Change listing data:
========

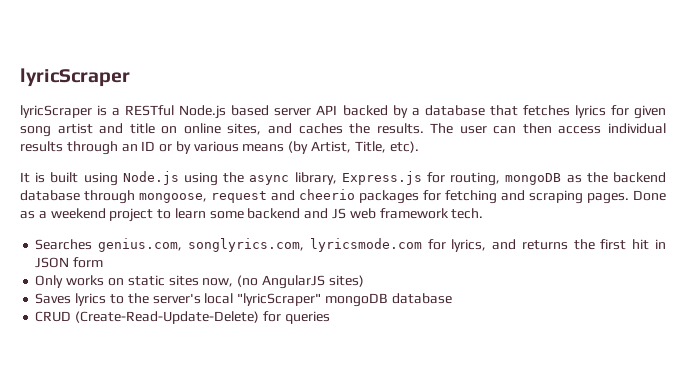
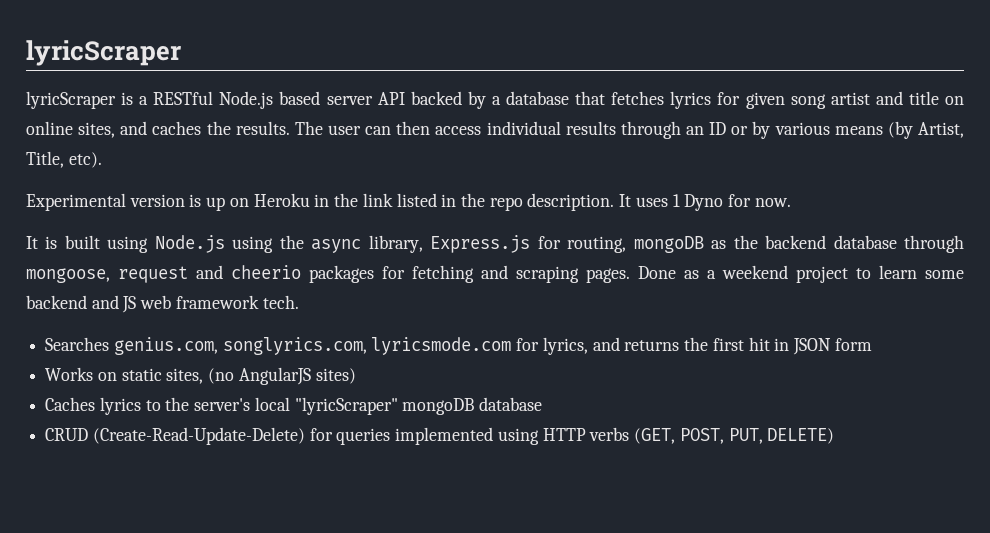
(419, 147) none -> [26,193,791,211] // Experimental version is up on Heroku in the link listed in the repo description. It uses 1 Dyno for now.
[35,275,234,288] Only works on static sites now, -> [45,367,204,384] Works on static sites,
[35,293,72,304] Saves -> [45,397,96,411] Caches
(330, 317) none -> [395,427,835,445] implemented using HTTP verbs (GET, POST, PUT, DELETE)

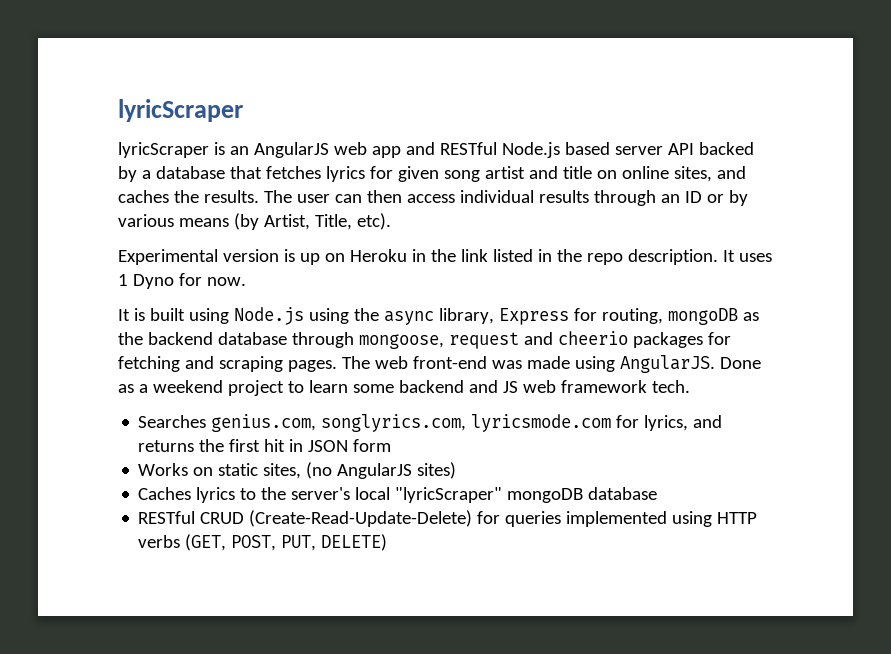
[139,96,149,105] a -> [229,142,435,158] an AngularJS web app and
[430,235,531,253] Express.js -> [498,308,569,325] Express
(630, 275) none -> [341,355,715,373] The web front-end was made using AngularJS.
(543, 404) none -> [138,511,196,524] RESTful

========

PROBLEM REQUIREMENTS:
Apart from the pictures, all of the data should be repeated exactly.

WRITTEN SOLUTION:
(419, 147) none -> [26,193,791,211] // Experimental version is up on Heroku in the link listed in the repo description. It uses 1 Dyno for now.
[35,275,234,288] Only works on static sites now, -> [45,367,204,384] Works on static sites,
[35,293,72,304] Saves -> [45,397,96,411] Caches
(330, 317) none -> [395,427,835,445] implemented using HTTP verbs (GET, POST, PUT, DELETE)

[139,96,149,105] a -> [229,142,435,158] an AngularJS web app and
[430,235,531,253] Express.js -> [498,308,569,325] Express
(630, 275) none -> [341,355,715,373] The web front-end was made using AngularJS.
(543, 404) none -> [138,511,196,524] RESTful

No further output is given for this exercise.